Revision comparison data
BEGIN

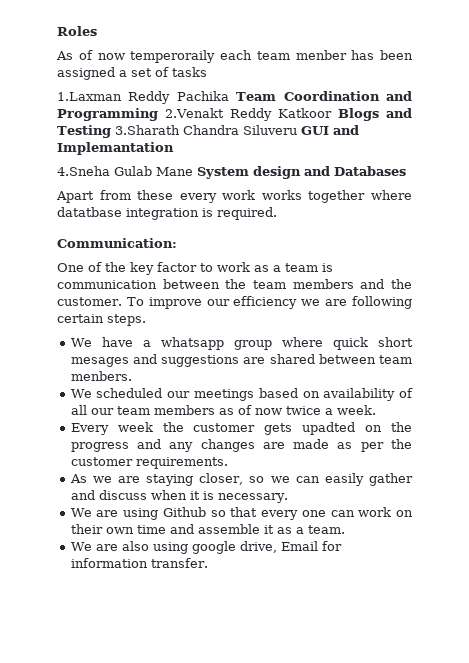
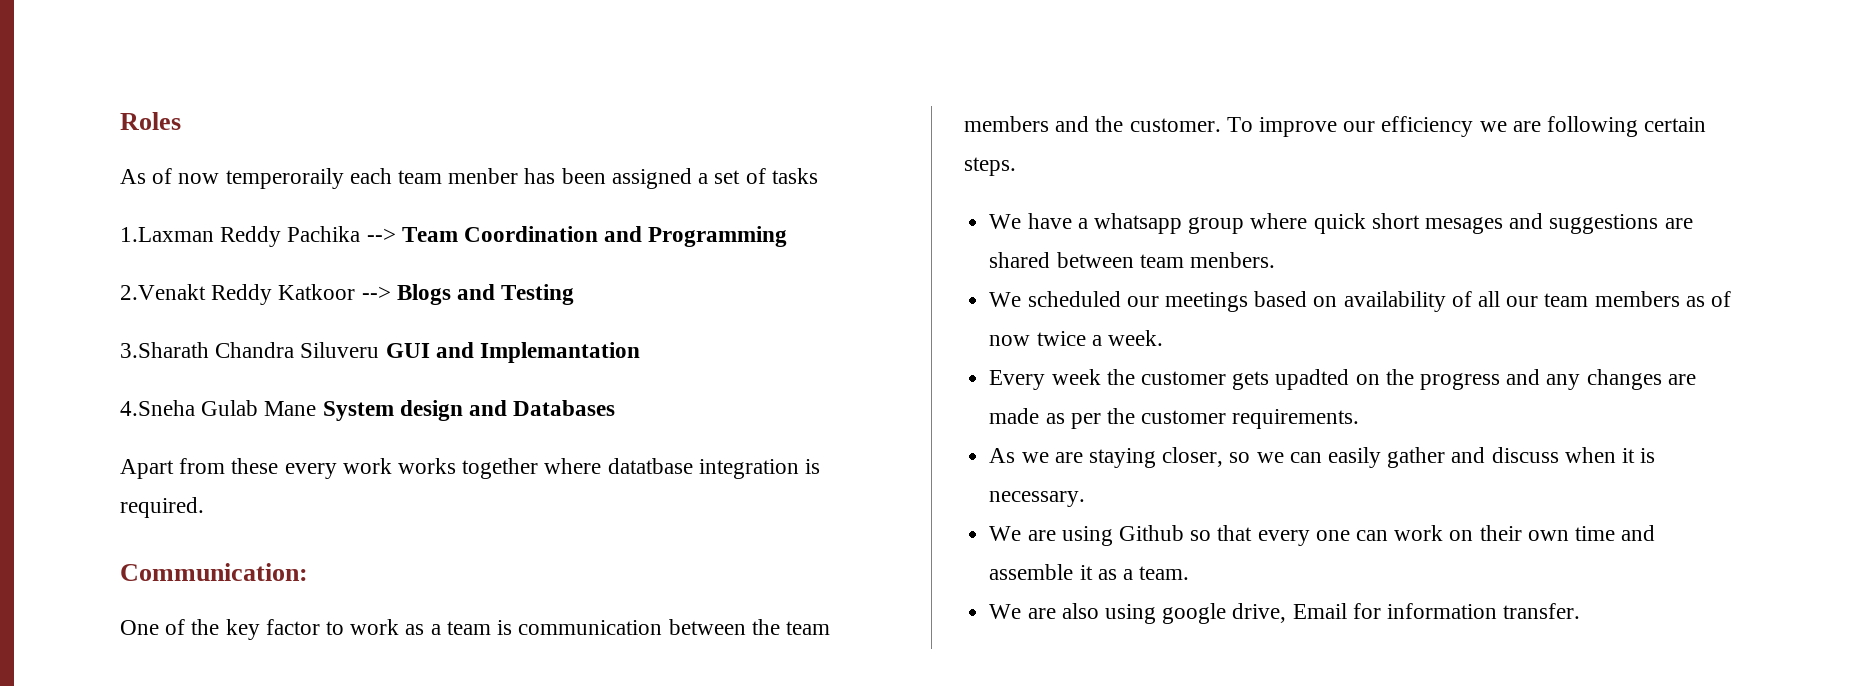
(229, 96) none -> [366,228,396,242] -->
(158, 114) none -> (788, 236) //
(332, 113) none -> [361,286,391,300] -->
(111, 131) none -> (575, 294) //

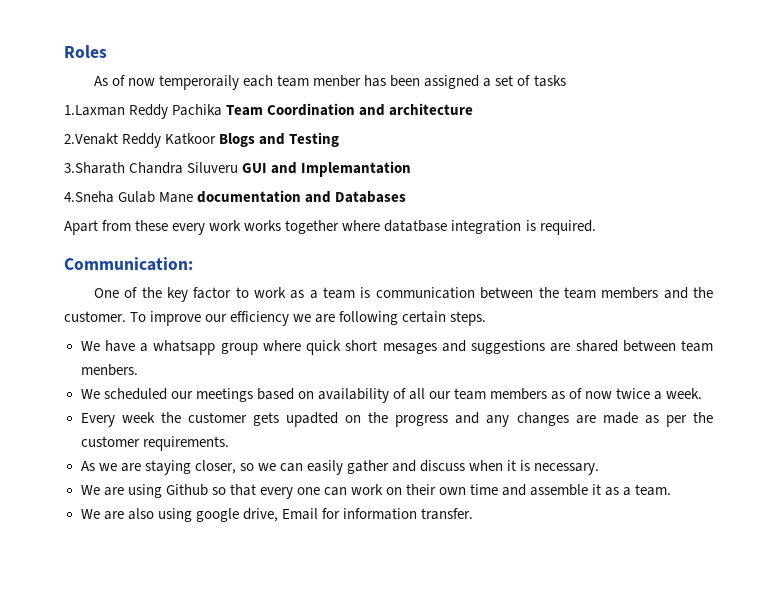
[366,228,396,242] --> -> (223, 110) none
[648,226,788,247] Programming -> [389,103,474,116] architecture
[361,286,391,300] --> -> (217, 139) none
[322,400,463,421] System design -> [197,190,302,203] documentation

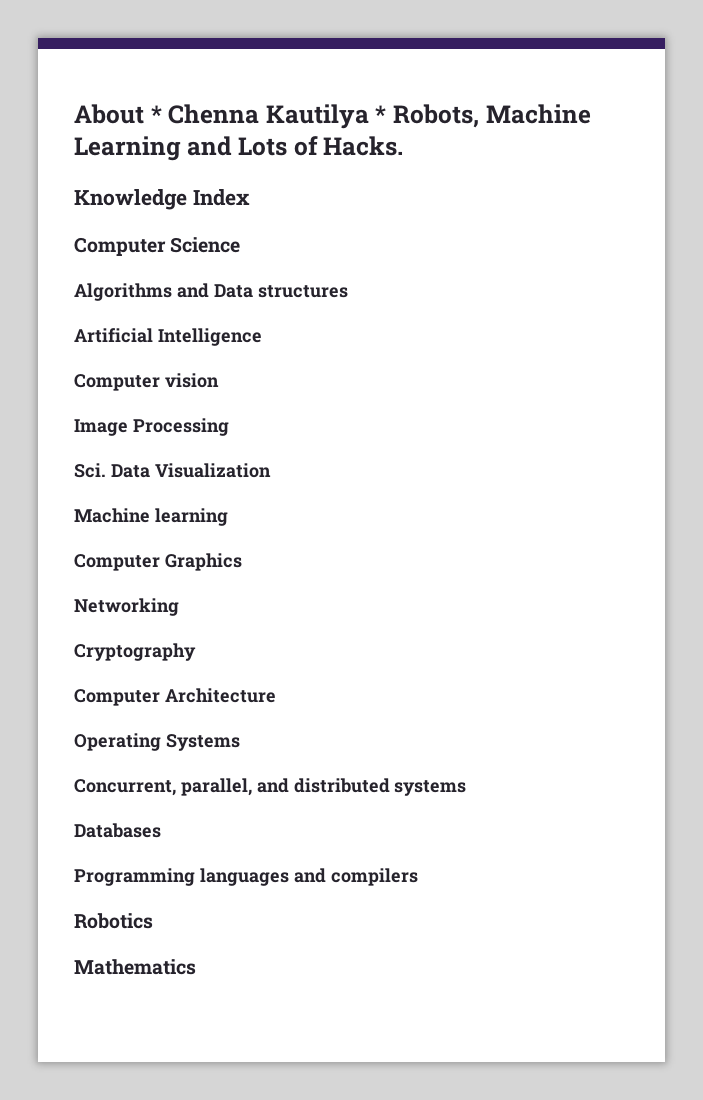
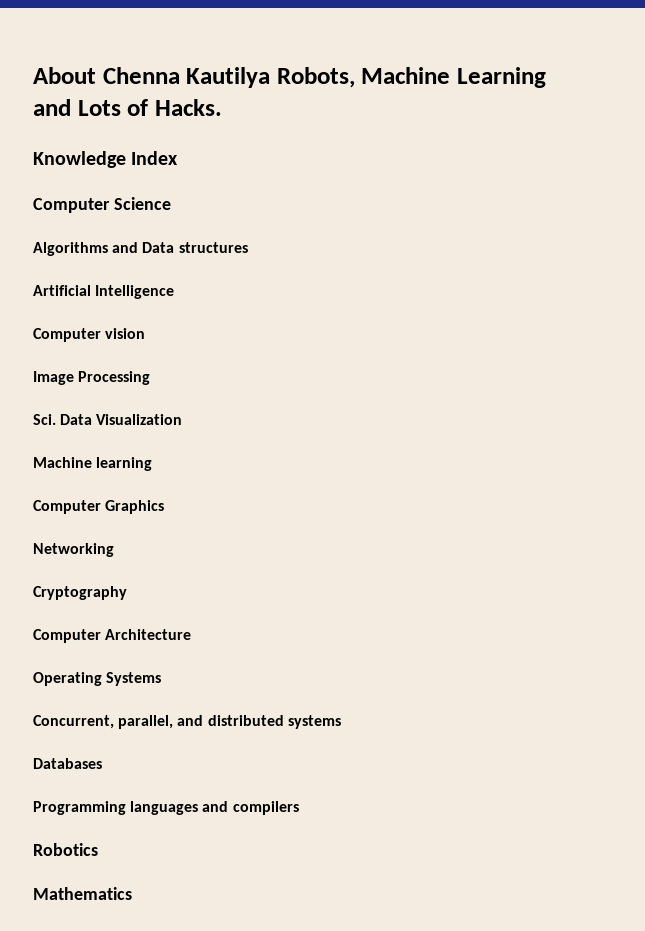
[150,105,162,123] * -> (96, 75) none
[375,105,387,123] * -> (271, 77) none

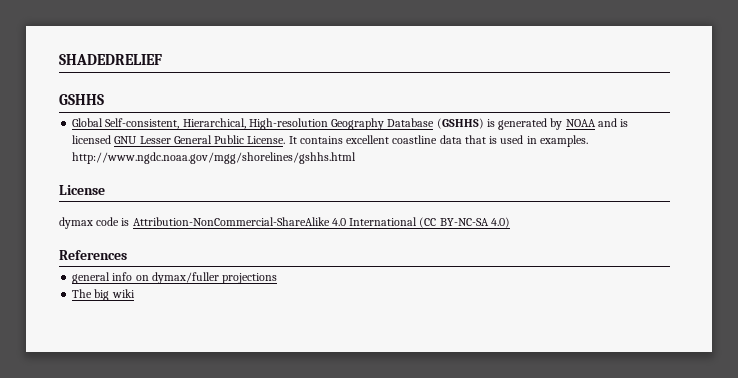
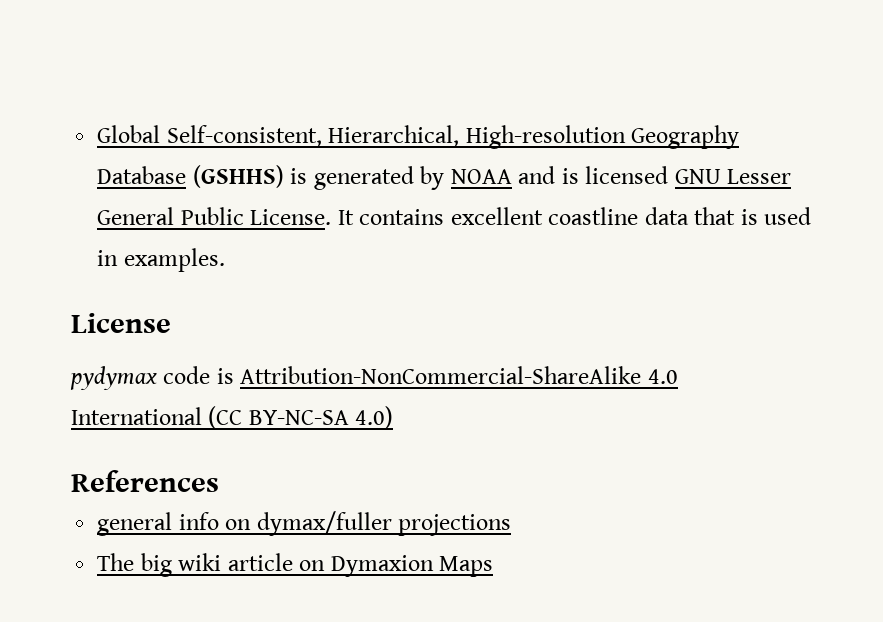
[59,54,162,65] [59,94,104,105] SHADEDRELIEF // GSHHS // -> (97, 134) none
[72,152,357,164] http://www.ngdc.noaa.gov/mgg/shorelines/gshhs.html -> (225, 260) none
[59,217,93,229] dymax -> [70,366,157,390] pydymax
(135, 293) none -> [227,553,494,577] article on Dymaxion Maps

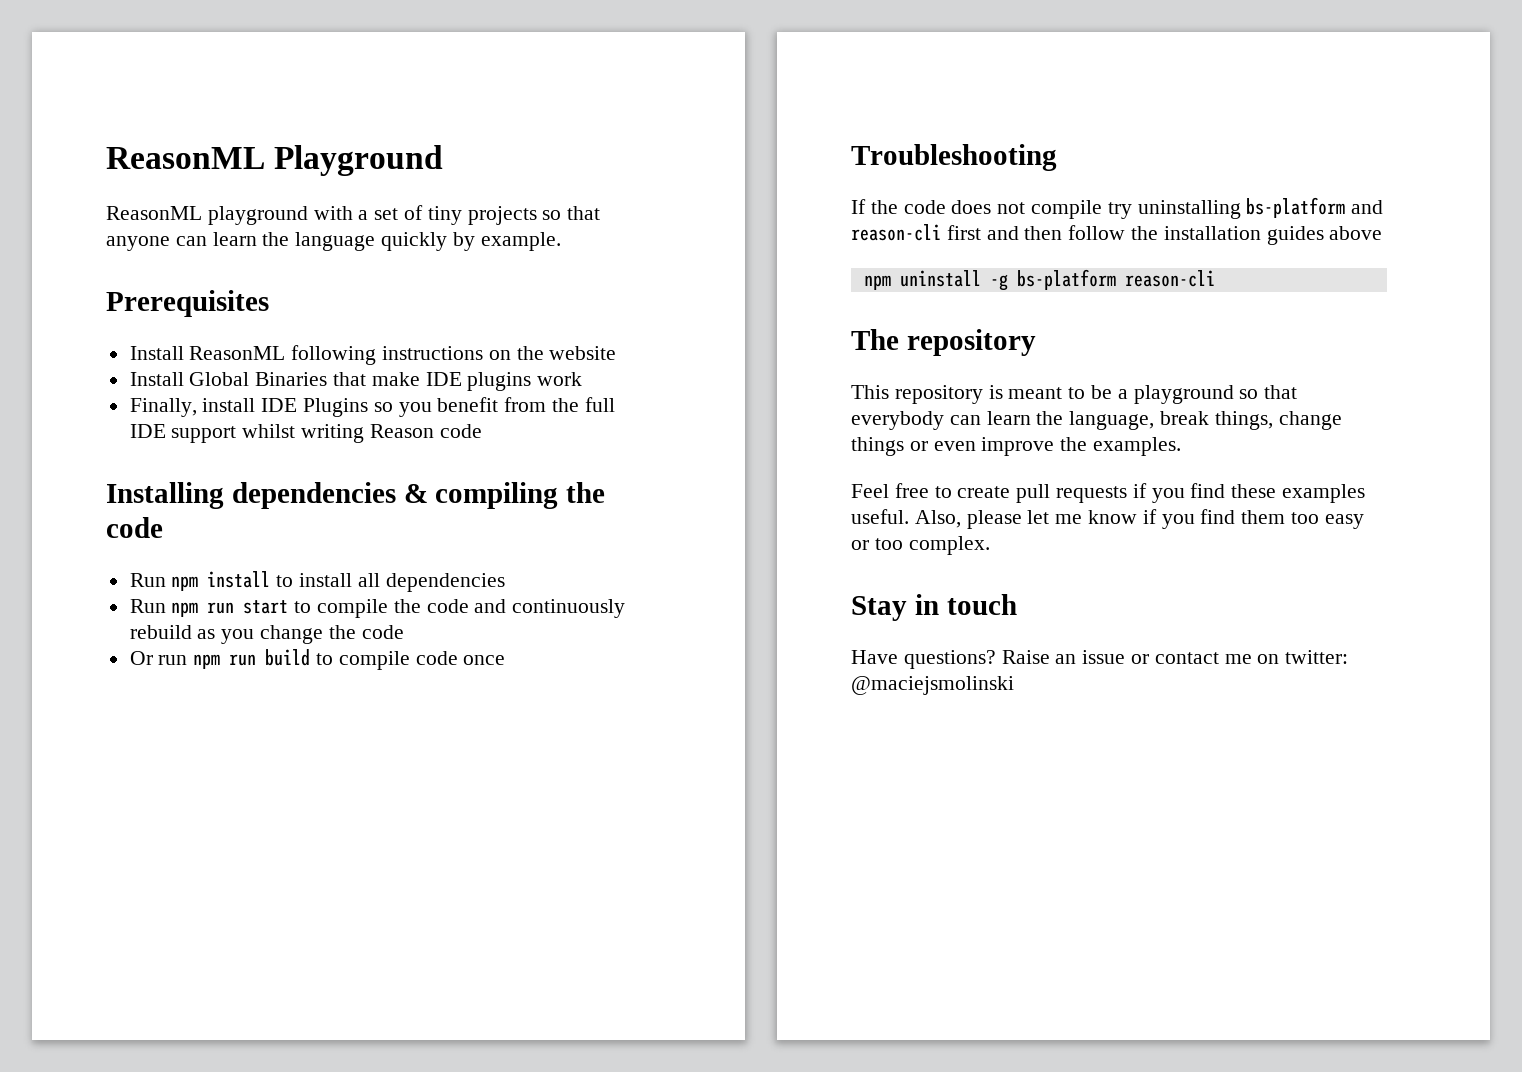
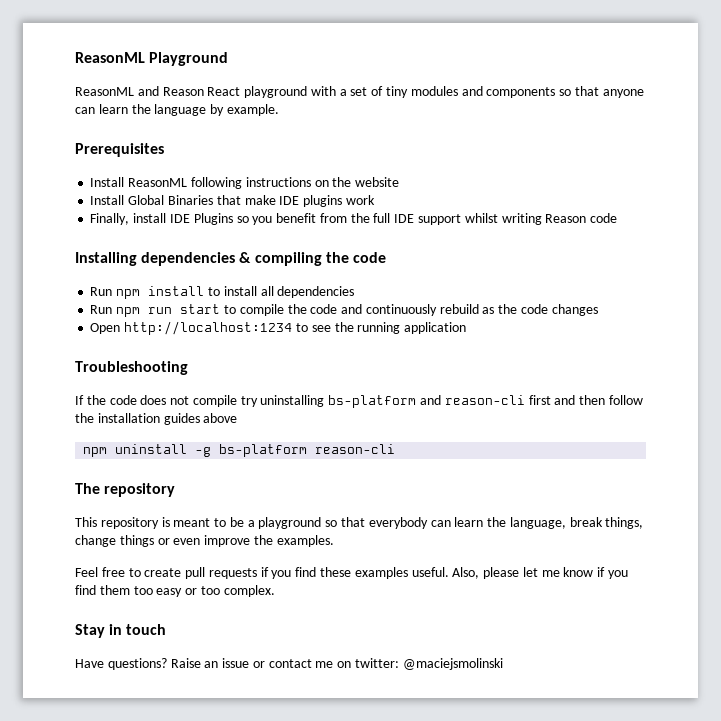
(202, 213) none -> [137,86,241,96] and Reason React
[467,206,537,225] projects -> [410,86,556,98] modules and components
[381,232,448,251] quickly -> (207, 110) none
[221,625,404,644] [129,649,506,670] you change the code // Or run npm run build to compile code once -> [498,304,598,316] [90,321,467,335] the code changes // Open http://localhost:1234 to see the running application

END

- _Problem statement_
Every line above goes into the copy unchanged; the pictures do not.

- _Answer to the problem_
(229, 96) none -> [366,228,396,242] -->
(158, 114) none -> (788, 236) //
(332, 113) none -> [361,286,391,300] -->
(111, 131) none -> (575, 294) //

[366,228,396,242] --> -> (223, 110) none
[648,226,788,247] Programming -> [389,103,474,116] architecture
[361,286,391,300] --> -> (217, 139) none
[322,400,463,421] System design -> [197,190,302,203] documentation

[150,105,162,123] * -> (96, 75) none
[375,105,387,123] * -> (271, 77) none

[59,54,162,65] [59,94,104,105] SHADEDRELIEF // GSHHS // -> (97, 134) none
[72,152,357,164] http://www.ngdc.noaa.gov/mgg/shorelines/gshhs.html -> (225, 260) none
[59,217,93,229] dymax -> [70,366,157,390] pydymax
(135, 293) none -> [227,553,494,577] article on Dymaxion Maps

(202, 213) none -> [137,86,241,96] and Reason React
[467,206,537,225] projects -> [410,86,556,98] modules and components
[381,232,448,251] quickly -> (207, 110) none
[221,625,404,644] [129,649,506,670] you change the code // Or run npm run build to compile code once -> [498,304,598,316] [90,321,467,335] the code changes // Open http://localhost:1234 to see the running application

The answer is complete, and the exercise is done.